* _Exercise prompt_
Each record below is to be copied word for word, with pictures removed.

* _Data for this task_
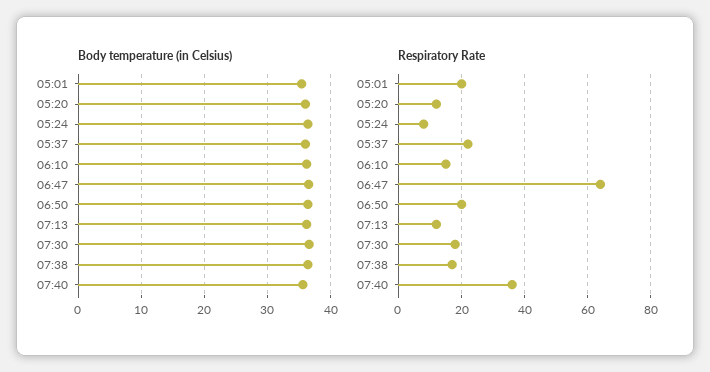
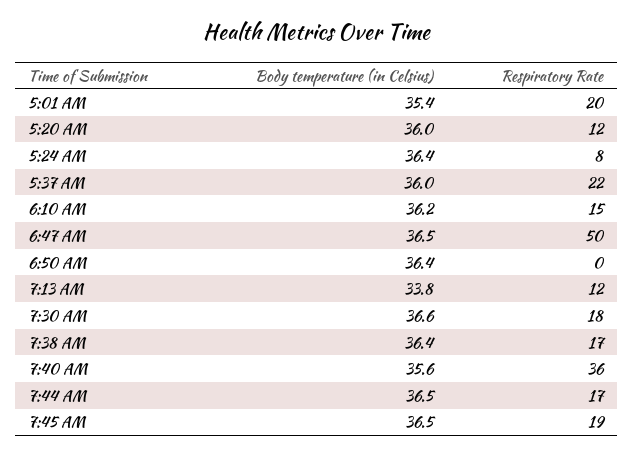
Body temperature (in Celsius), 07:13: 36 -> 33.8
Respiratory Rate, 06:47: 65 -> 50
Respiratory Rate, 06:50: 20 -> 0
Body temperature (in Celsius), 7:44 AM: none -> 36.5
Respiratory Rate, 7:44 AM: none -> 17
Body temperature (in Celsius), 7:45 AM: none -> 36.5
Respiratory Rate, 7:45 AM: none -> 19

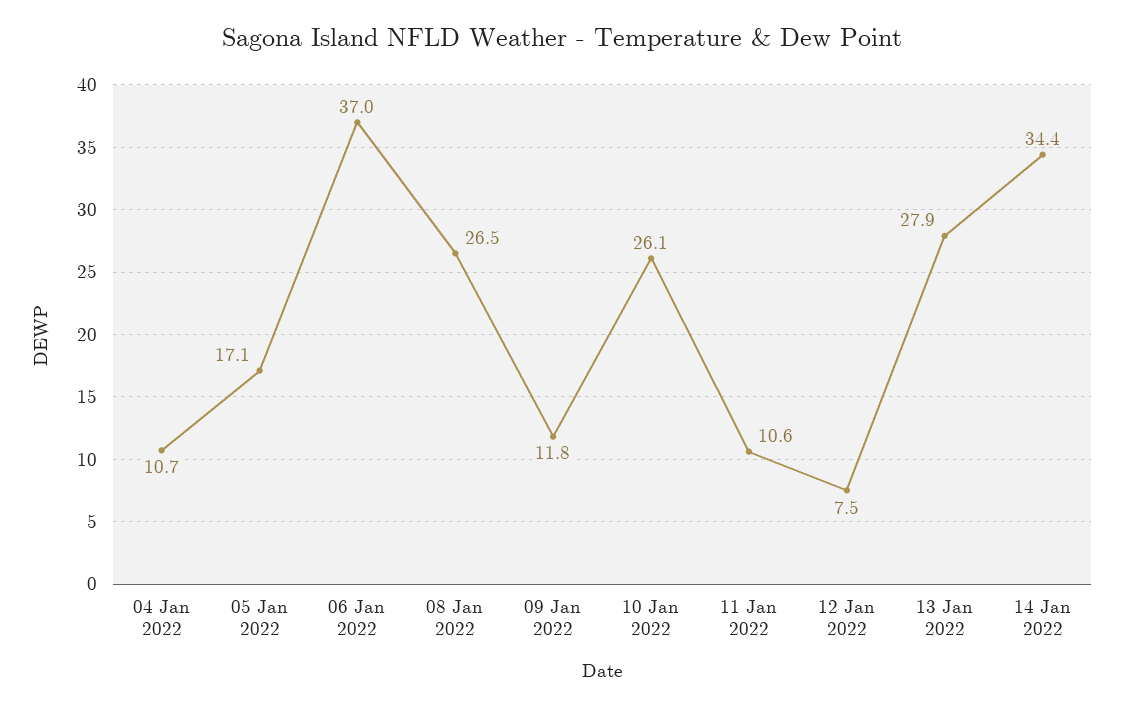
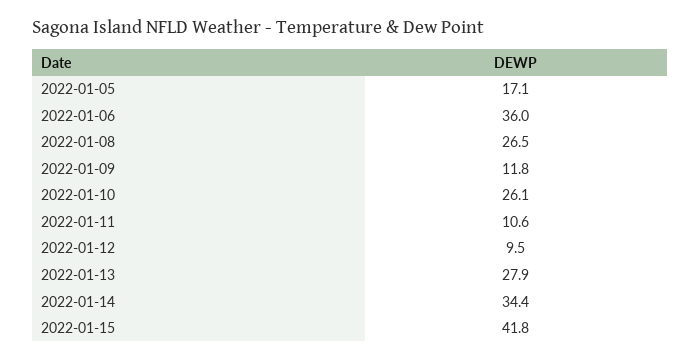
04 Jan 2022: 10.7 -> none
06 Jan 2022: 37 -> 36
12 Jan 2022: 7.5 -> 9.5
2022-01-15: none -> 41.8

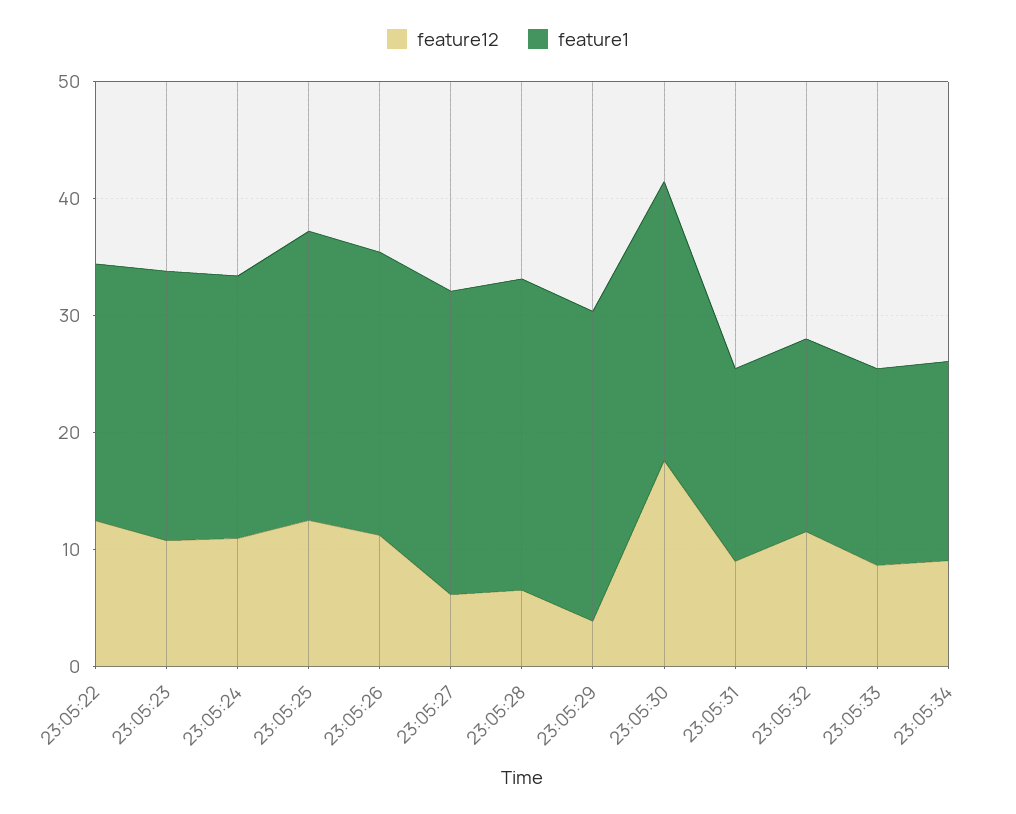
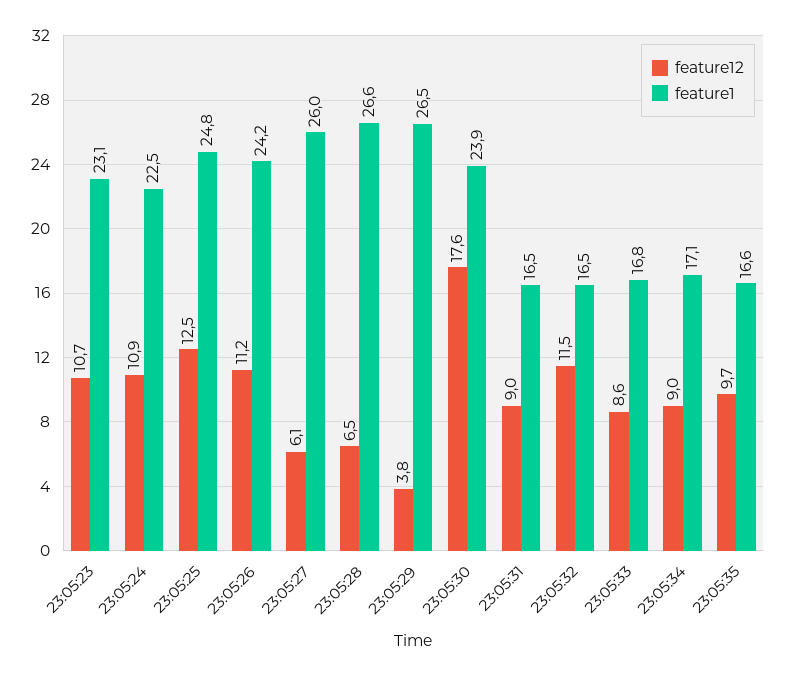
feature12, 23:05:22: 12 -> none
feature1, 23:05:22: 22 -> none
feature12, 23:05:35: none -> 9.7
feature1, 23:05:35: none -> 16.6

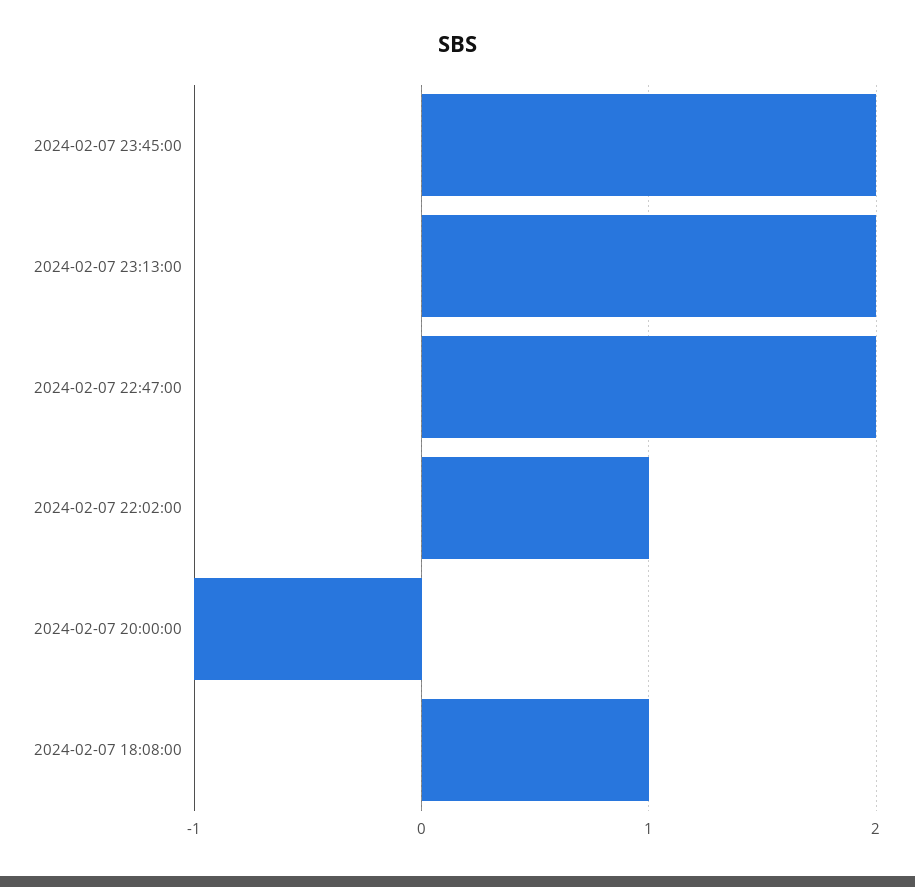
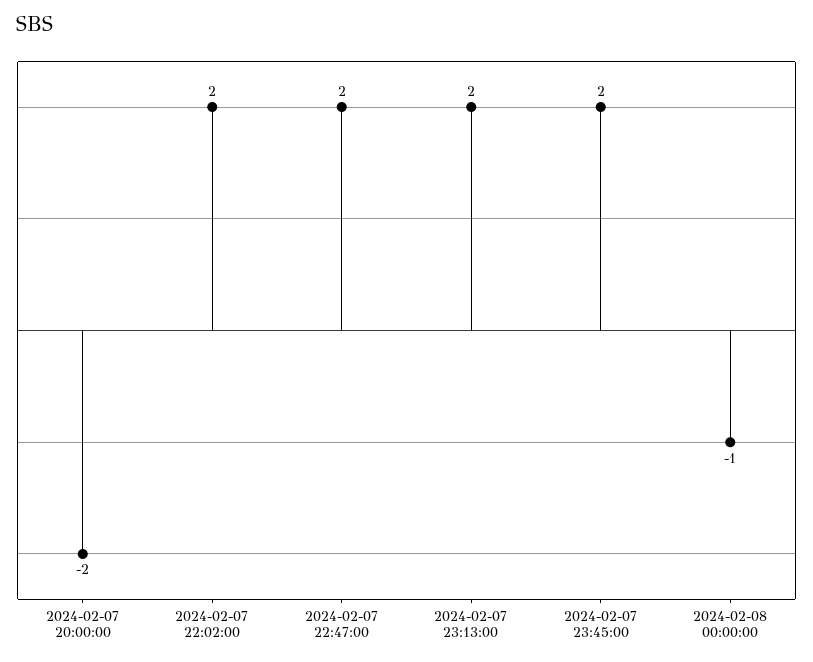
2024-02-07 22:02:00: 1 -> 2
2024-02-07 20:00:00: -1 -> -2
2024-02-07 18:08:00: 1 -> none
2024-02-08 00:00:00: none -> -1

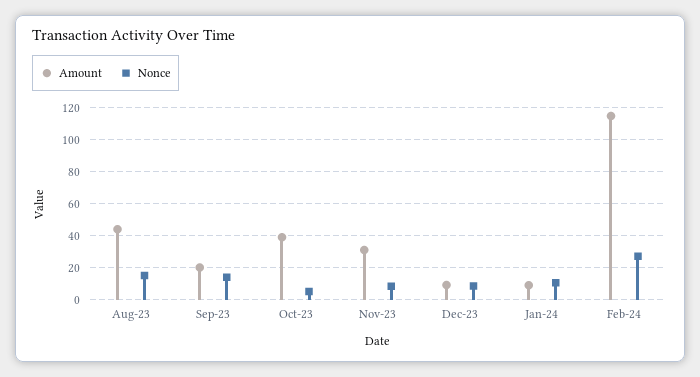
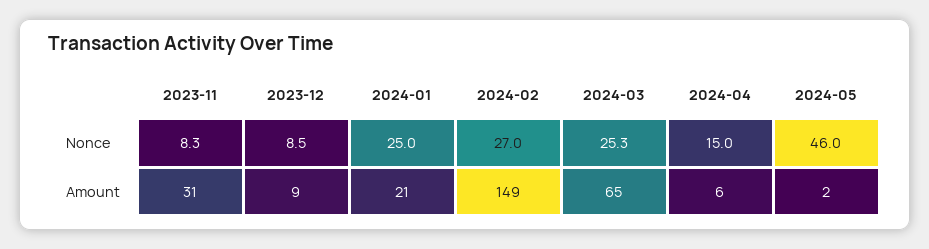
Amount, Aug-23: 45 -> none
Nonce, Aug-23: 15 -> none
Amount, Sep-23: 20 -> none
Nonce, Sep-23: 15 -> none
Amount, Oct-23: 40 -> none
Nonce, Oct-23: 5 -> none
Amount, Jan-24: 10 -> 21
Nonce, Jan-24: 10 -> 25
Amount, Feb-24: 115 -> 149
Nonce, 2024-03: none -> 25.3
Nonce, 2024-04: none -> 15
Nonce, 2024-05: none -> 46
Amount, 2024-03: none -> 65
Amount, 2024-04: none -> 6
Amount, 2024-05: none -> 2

* _Problem solution_
Body temperature (in Celsius), 07:13: 36 -> 33.8
Respiratory Rate, 06:47: 65 -> 50
Respiratory Rate, 06:50: 20 -> 0
Body temperature (in Celsius), 7:44 AM: none -> 36.5
Respiratory Rate, 7:44 AM: none -> 17
Body temperature (in Celsius), 7:45 AM: none -> 36.5
Respiratory Rate, 7:45 AM: none -> 19

04 Jan 2022: 10.7 -> none
06 Jan 2022: 37 -> 36
12 Jan 2022: 7.5 -> 9.5
2022-01-15: none -> 41.8

feature12, 23:05:22: 12 -> none
feature1, 23:05:22: 22 -> none
feature12, 23:05:35: none -> 9.7
feature1, 23:05:35: none -> 16.6

2024-02-07 22:02:00: 1 -> 2
2024-02-07 20:00:00: -1 -> -2
2024-02-07 18:08:00: 1 -> none
2024-02-08 00:00:00: none -> -1

Amount, Aug-23: 45 -> none
Nonce, Aug-23: 15 -> none
Amount, Sep-23: 20 -> none
Nonce, Sep-23: 15 -> none
Amount, Oct-23: 40 -> none
Nonce, Oct-23: 5 -> none
Amount, Jan-24: 10 -> 21
Nonce, Jan-24: 10 -> 25
Amount, Feb-24: 115 -> 149
Nonce, 2024-03: none -> 25.3
Nonce, 2024-04: none -> 15
Nonce, 2024-05: none -> 46
Amount, 2024-03: none -> 65
Amount, 2024-04: none -> 6
Amount, 2024-05: none -> 2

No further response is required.